In a high proportion of DAT positive cases with free autoantibodies referred to the RCI laboratories, alloantibodies are also present. Therefore it is recommended that samples from patients requiring a transfusion and with a positive DAT are referred so that clinically significant alloantibodies, which might be masked, can be detected and identified. In these cases absorptions may be performed and adequate volumes of samples are required.
In recently transfused patients who develop a positive DAT, this may be caused by alloantibodies bound to donor red cells (indicating a possible delayed haemolytic reaction); in such cases an eluate needs to be prepared for which at least 3mL of packed red cells are needed.
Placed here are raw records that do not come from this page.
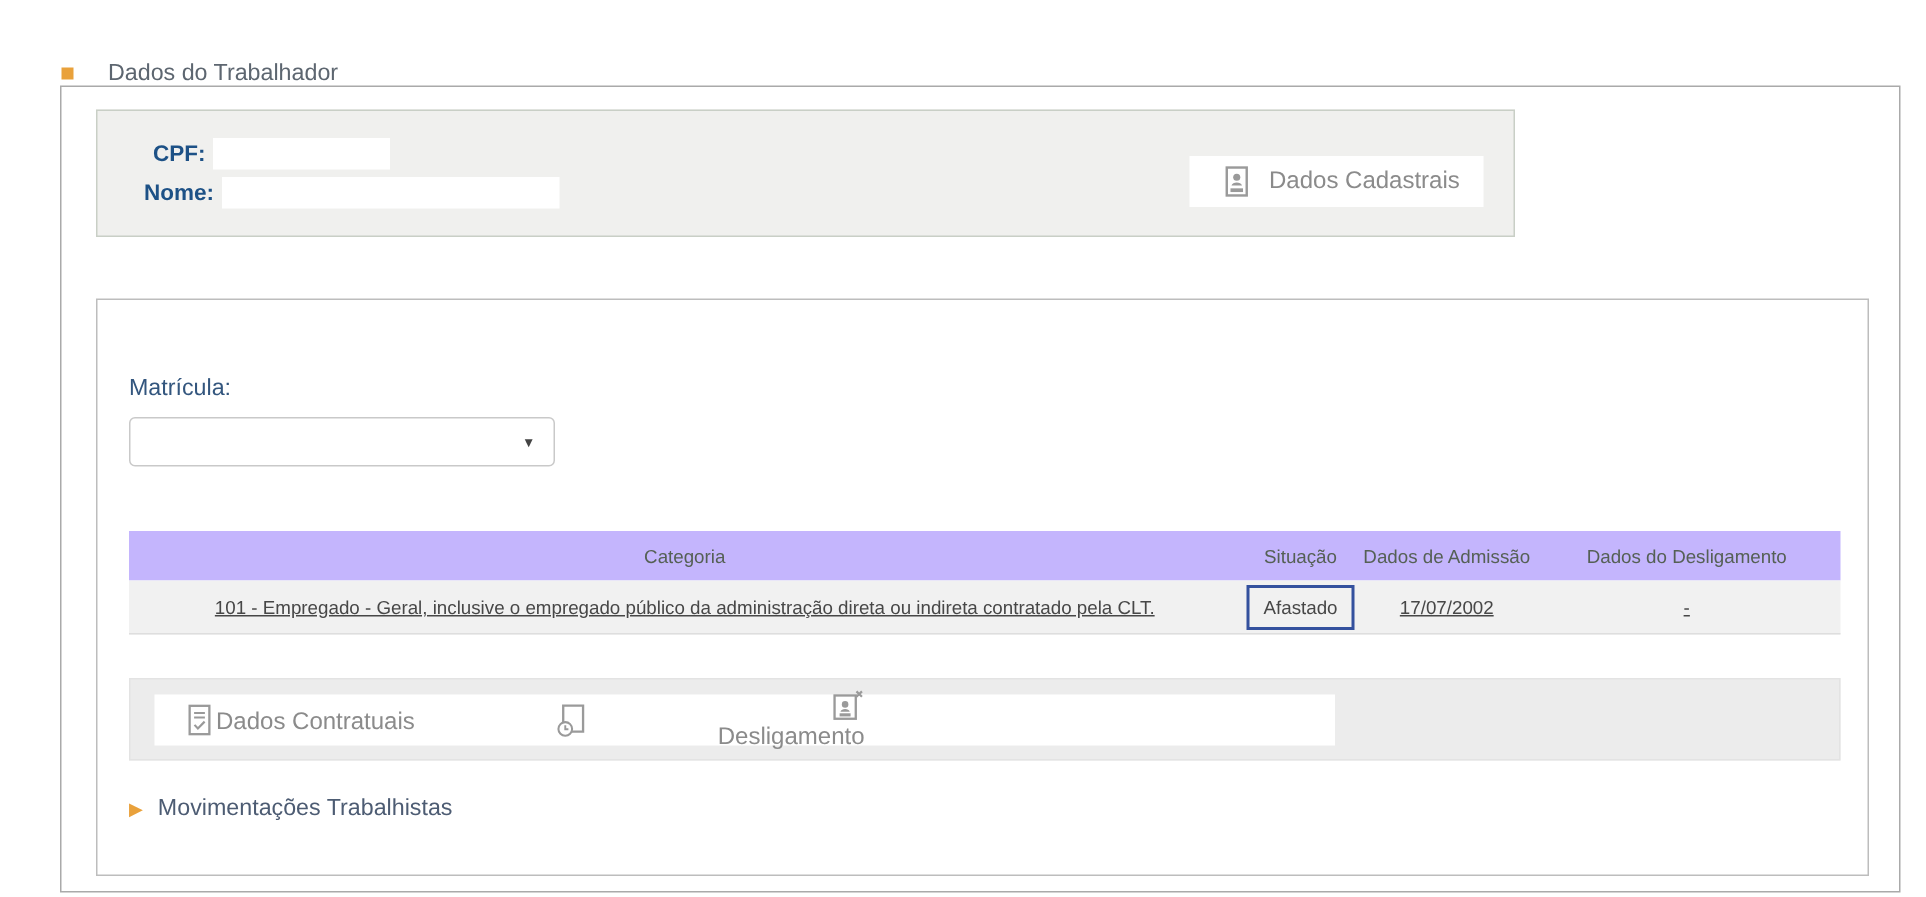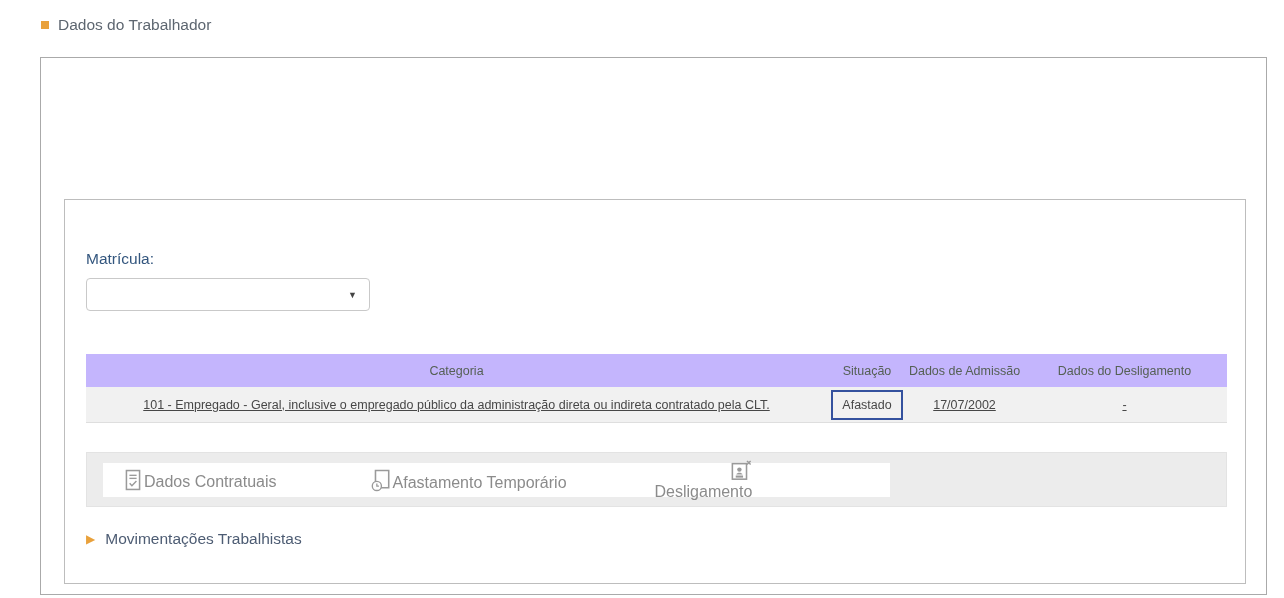--- a/index.html
+++ b/index.html
@@ -1,20 +1,20 @@
 <!DOCTYPE html>
 <html><head>
 <meta charset="utf-8">
 <style>
   * { margin:0; padding:0; box-sizing:border-box; }
   html,body { width:1284px; height:598px; background:#ffffff; overflow:hidden;
               font-family:"Liberation Sans","DejaVu Sans",sans-serif; }
 
   
-  .page-title { position:absolute; left:41px; top:16px; display:flex; align-items:center; gap:9px; }
+  .page-title { position:absolute; left:41px; top:40px; display:flex; align-items:center; gap:23px; }
   .bullet { width:8px; height:8px; background:#e9a13b; display:inline-block; }
   .page-title span.txt { font-size:15.5px; color:#5d6670; }
 
   
   .outer-box { position:absolute; left:40px; top:57px; width:1227px; height:538px;
                border:1px solid #aaaaaa; background:#ffffff; }
 
   
   .cpf-panel { position:absolute; left:23px; top:15px; width:946px; height:85px;
                background:#f0f0ee; border:1px solid #c9cfc6; }
@@ -82,20 +82,39 @@
 </head>
 <body>
 
 <div class="page-title">
   <span class="bullet"></span>
   <span class="txt">Dados do Trabalhador</span>
 </div>
 
 <div class="outer-box">
 
+  <div class="cpf-panel">
+    <div class="field-row cpf">
+      <span class="field-label">CPF:</span>
+      <span class="redacted cpf-val"></span>
+    </div>
+    <div class="field-row nome">
+      <span class="field-label">Nome:</span>
+      <span class="redacted nome-val"></span>
+    </div>
+    <button class="btn-cadastrais">
+      <svg class="icon" width="19" height="22" viewBox="0 0 20 22">
+        <rect x="3" y="1.2" width="14" height="19.6" fill="none" stroke="#9a9a9a" stroke-width="1.7"></rect>
+        <circle cx="10" cy="8" r="2.5" fill="#9a9a9a"></circle>
+        <path d="M6.3 13.8 C7 11 13 11 13.7 13.8 Z" fill="#9a9a9a"></path>
+        <rect x="5.6" y="15.8" width="8.8" height="2.6" fill="#9a9a9a"></rect>
+      </svg>
+      <span class="lbl">Dados Cadastrais</span>
+    </button>
+  </div>
 
   <div class="inner-box">
 
     <div class="matricula-label">Matrícula:</div>
 
     <div class="select-box">
       <span class="value"></span>
       <span class="arrow">▼</span>
     </div>
 
@@ -128,21 +147,20 @@
           </svg>
           <span class="lbl">Dados Contratuais</span>
         </button>
 
         <button class="action-btn ab-2">
           <svg class="icon" width="21" height="23" viewBox="0 0 23 25">
             <path d="M6 16 V1.5 H20.5 V20.5 H12" fill="none" stroke="#9a9a9a" stroke-width="1.7"></path>
             <circle cx="7.5" cy="18.5" r="5" fill="#ffffff" stroke="#9a9a9a" stroke-width="1.5"></circle>
             <path d="M7.5 15.8 V18.7 H9.8" fill="none" stroke="#9a9a9a" stroke-width="1.4"></path>
           </svg>
-          <span class="lbl">Afastamento Temporário</span>
         </button>
 
         <button class="action-btn ab-3">
           <svg class="icon" width="21" height="21" viewBox="0 0 23 23">
             <rect x="1.5" y="4" width="15.5" height="17" fill="none" stroke="#9a9a9a" stroke-width="1.7"></rect>
             <circle cx="9.2" cy="10.5" r="2.4" fill="#9a9a9a"></circle>
             <path d="M5.8 15.8 C6.4 13.2 12 13.2 12.6 15.8 Z" fill="#9a9a9a"></path>
             <rect x="5.2" y="17" width="8" height="2.3" fill="#9a9a9a"></rect>
             <path d="M17.5 1 L21.5 5 M21.5 1 L17.5 5" fill="none" stroke="#9a9a9a" stroke-width="1.6"></path>
           </svg>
In patients with a positive DAT and a negative antibody screen who need transfusions, samples should not routinely be referred prior to each transfusion episode. An eluate is indicated only if there is evidence of a delayed haemolytic transfusion reaction, a change in serology or if a higher frequency of transfusion than normal is required to maintain an adequate level of haemoglobin. The DAT may be positive in patients or in healthy individuals without overt haemolysis.
If you require blood cross-matched for a patient with a positive DAT and free auto-antibody please speak to a member of the RCI laboratory staff.
If RhD positive blood has been given to a RhD negative female recipient of child bearing potential, the case should be discussed with a NHSBT medical consultant. The volume of RhD positive red cells infused can be calculated and advice given on the management of the patient. The removal of these cells from the patient´s circulation can be monitored by flow cytometry.
In cases of anaphylactic transfusion reactions, or other indications, samples can be referred to test for IgA deficiency and the presence of antibodies to IgA.
Suspected cases of HDFN can be investigated by RCI reference laboratories to detect and identify the causative red cell antibody, including immune ABO antibodies. Tests applied include direct antiglobulin test and eluate from the baby’s cells.
Samples are required from mother and newborn, carefully labelled to distinguish between them.
Advice should be sought from the scientific or consultant staff in the NHSBT Red Cell Immunohaematology Department.